I slept for most of Sunday. (It was probably a good thing I didn’t make it to the camping trip.)
On Tuesday, the repair shop confirmed that the car needed a new engine, and as none was locally available, it was effectively dead and beyond resurrection.
In sum, it shouldn’t have been a great weekend.
But I am so grateful.
In an average day, I go from mundane activity to mundane activity with little to get my attention or remind me to look upward or outward.

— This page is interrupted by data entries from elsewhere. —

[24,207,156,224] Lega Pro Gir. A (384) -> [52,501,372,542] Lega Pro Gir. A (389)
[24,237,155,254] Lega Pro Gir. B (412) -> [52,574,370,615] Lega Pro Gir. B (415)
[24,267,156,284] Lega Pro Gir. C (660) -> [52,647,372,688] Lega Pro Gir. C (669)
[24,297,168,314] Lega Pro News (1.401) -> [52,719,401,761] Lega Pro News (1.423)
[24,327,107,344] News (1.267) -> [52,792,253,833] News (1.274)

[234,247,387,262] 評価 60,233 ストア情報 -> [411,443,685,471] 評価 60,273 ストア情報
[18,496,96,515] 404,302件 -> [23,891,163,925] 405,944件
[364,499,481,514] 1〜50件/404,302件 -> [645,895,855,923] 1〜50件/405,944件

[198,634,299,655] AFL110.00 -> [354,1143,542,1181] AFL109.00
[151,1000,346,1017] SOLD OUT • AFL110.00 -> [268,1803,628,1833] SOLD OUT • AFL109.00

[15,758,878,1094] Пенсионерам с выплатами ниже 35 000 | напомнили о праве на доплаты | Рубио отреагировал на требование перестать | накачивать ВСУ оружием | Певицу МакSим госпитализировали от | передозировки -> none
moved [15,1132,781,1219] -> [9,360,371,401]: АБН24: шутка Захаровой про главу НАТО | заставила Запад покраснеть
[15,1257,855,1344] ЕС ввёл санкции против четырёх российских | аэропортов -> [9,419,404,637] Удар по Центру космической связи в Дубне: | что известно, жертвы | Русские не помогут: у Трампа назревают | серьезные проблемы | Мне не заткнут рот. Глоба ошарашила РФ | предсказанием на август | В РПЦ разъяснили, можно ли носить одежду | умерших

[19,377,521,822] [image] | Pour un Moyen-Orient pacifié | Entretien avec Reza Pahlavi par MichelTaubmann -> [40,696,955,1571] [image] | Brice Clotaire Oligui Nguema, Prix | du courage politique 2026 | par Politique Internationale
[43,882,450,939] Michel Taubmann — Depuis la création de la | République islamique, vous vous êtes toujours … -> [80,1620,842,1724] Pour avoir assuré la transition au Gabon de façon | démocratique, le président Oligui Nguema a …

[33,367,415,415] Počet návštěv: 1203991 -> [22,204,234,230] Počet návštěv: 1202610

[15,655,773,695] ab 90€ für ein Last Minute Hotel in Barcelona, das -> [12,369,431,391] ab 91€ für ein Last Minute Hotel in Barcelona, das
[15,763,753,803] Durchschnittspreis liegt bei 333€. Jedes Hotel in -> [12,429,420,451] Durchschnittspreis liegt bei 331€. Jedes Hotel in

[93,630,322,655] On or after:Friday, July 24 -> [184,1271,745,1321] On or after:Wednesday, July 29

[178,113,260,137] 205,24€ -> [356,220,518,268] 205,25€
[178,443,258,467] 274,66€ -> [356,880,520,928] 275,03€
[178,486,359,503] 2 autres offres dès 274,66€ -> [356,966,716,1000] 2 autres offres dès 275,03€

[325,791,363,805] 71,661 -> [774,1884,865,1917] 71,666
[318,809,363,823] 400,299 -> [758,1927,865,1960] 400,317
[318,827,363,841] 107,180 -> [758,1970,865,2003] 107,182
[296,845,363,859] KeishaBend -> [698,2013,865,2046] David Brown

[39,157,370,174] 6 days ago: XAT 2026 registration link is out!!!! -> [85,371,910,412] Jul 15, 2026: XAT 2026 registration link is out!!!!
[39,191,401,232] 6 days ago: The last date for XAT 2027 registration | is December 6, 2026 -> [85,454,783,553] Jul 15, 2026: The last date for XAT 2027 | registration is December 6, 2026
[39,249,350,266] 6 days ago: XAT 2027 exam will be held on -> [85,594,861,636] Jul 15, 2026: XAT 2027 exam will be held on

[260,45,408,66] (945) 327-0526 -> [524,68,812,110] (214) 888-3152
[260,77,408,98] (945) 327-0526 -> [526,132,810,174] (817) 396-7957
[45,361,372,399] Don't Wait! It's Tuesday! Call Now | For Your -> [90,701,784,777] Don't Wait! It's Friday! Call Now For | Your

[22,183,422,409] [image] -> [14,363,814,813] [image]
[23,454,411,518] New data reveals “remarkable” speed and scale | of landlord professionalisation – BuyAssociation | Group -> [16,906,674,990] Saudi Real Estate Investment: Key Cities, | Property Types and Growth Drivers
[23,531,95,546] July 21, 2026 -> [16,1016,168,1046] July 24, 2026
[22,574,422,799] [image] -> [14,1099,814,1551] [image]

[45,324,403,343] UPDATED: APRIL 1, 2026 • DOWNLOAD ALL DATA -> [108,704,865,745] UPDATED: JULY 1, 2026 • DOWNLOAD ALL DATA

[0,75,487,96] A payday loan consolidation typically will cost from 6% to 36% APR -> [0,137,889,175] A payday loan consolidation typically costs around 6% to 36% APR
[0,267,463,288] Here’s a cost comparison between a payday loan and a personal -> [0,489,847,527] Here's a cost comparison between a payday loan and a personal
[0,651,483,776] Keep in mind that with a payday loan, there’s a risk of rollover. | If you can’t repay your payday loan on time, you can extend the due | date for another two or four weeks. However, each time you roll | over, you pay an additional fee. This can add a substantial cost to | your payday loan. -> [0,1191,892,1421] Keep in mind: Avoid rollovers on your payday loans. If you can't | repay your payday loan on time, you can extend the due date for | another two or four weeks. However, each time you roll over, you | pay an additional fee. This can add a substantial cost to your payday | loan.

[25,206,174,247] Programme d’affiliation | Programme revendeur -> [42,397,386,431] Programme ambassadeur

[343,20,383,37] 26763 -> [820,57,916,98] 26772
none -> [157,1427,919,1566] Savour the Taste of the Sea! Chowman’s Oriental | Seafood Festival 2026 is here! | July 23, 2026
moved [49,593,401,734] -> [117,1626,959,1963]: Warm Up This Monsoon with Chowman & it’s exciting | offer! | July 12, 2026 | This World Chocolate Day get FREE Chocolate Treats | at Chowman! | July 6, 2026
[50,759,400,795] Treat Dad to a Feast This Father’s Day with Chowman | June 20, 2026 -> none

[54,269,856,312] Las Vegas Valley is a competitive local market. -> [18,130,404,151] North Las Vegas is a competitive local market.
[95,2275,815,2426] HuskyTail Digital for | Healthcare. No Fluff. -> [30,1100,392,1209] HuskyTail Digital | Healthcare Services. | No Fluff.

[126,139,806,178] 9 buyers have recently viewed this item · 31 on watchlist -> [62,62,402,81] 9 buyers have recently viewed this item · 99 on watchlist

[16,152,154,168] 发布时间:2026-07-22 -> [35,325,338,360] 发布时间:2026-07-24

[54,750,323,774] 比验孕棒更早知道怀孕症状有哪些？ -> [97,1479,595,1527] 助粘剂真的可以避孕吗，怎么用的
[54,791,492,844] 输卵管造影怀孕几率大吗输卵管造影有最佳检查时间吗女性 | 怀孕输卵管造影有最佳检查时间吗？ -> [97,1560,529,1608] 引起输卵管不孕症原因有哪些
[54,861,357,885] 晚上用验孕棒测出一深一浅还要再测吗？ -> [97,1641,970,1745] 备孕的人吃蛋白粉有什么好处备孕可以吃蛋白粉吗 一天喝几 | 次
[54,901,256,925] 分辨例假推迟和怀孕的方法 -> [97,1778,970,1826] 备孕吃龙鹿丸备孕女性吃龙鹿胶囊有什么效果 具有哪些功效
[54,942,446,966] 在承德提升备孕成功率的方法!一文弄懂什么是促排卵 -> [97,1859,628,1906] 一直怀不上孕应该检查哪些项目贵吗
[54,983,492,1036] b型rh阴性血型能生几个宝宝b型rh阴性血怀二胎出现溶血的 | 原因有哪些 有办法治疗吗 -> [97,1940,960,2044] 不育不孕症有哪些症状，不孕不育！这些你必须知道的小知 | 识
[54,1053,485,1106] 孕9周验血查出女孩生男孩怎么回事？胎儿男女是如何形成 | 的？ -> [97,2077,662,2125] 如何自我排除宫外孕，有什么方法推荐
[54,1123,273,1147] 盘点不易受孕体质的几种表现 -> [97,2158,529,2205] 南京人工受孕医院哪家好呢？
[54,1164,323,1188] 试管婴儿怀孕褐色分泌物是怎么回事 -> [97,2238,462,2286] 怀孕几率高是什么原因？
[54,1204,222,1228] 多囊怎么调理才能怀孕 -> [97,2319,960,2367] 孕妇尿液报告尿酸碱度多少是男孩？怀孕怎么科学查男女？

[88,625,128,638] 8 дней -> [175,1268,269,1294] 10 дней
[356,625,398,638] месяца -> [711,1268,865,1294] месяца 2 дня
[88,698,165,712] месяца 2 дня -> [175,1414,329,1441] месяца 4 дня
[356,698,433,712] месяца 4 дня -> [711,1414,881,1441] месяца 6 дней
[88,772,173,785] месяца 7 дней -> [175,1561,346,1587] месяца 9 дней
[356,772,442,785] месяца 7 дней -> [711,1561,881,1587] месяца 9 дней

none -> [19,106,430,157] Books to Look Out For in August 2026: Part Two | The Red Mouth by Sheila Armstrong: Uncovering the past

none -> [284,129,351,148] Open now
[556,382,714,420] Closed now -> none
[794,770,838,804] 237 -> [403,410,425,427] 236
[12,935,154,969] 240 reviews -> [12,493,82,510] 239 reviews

Medium-sized crises like these seem perfectly calibrated: small enough not to cause any permanent damage, but big enough to require resources beyond my immediate reach to address. When I encounter these medium-sized crises, the fog of the mundane momentarily lifts, and I am reminded of the great “cloud of witnesses” that surrounds me always, whether or not (usually not) I am conscious of it.
My friend gave up a day of his retreat to help me tow my car down to Vancouver before driving back up to Olympia that night. When it became clear that this would not be a simple repair, he located after-market Japanese engines in Seattle and offered to do the engine swap for me for free if I was willing to watch his three boys for the three or four days that it would take.
His wife gave up her Saturday to rent a trailer to come to my rescue.
Jenn’s mom offered to let us borrow her car for trips with the kids.
My parents offered to let us use my mom’s car, and she would go back to using the Ford Ranger pickup that had been on the road since at least 2004 (and had the bumper stickers to prove it).
Jenn’s dad offered us an interest-free loan to help us avoid going into more debt.
The mom of one of Sophie’s classmates offered their extra car to us for “whatever you feel comfortable paying.”
At a birthday party for the daughters of one of my high school friends today, another high school friend and his wife said they didn’t need their second car, took the keys, and shoved them into my hands.
In sum, over the past ten years or so, I have increasingly identified with George Bailey from “It’s A Wonderful Life”: a “warped, frustrated young man,” as Mr. Potter calls him, of whom much is expected, but whose hopes and ambitions are thwarted despite the fact (and often because of the fact) that he tries to do the right thing. Over this past week, I have identified with him in a very different and much happier way as we have been showered with generosity and support that we did not expect and do not feel we deserve. I have been reminded that Clarence’s message at the end of the movie, Capra-corny though it may be, is also true: No one is poor who has friends.
Thank you for being part of my “great cloud of witnesses.”
In the meantime, please let me know how I can be a meaningful part of your “great cloud of witnesses” as well.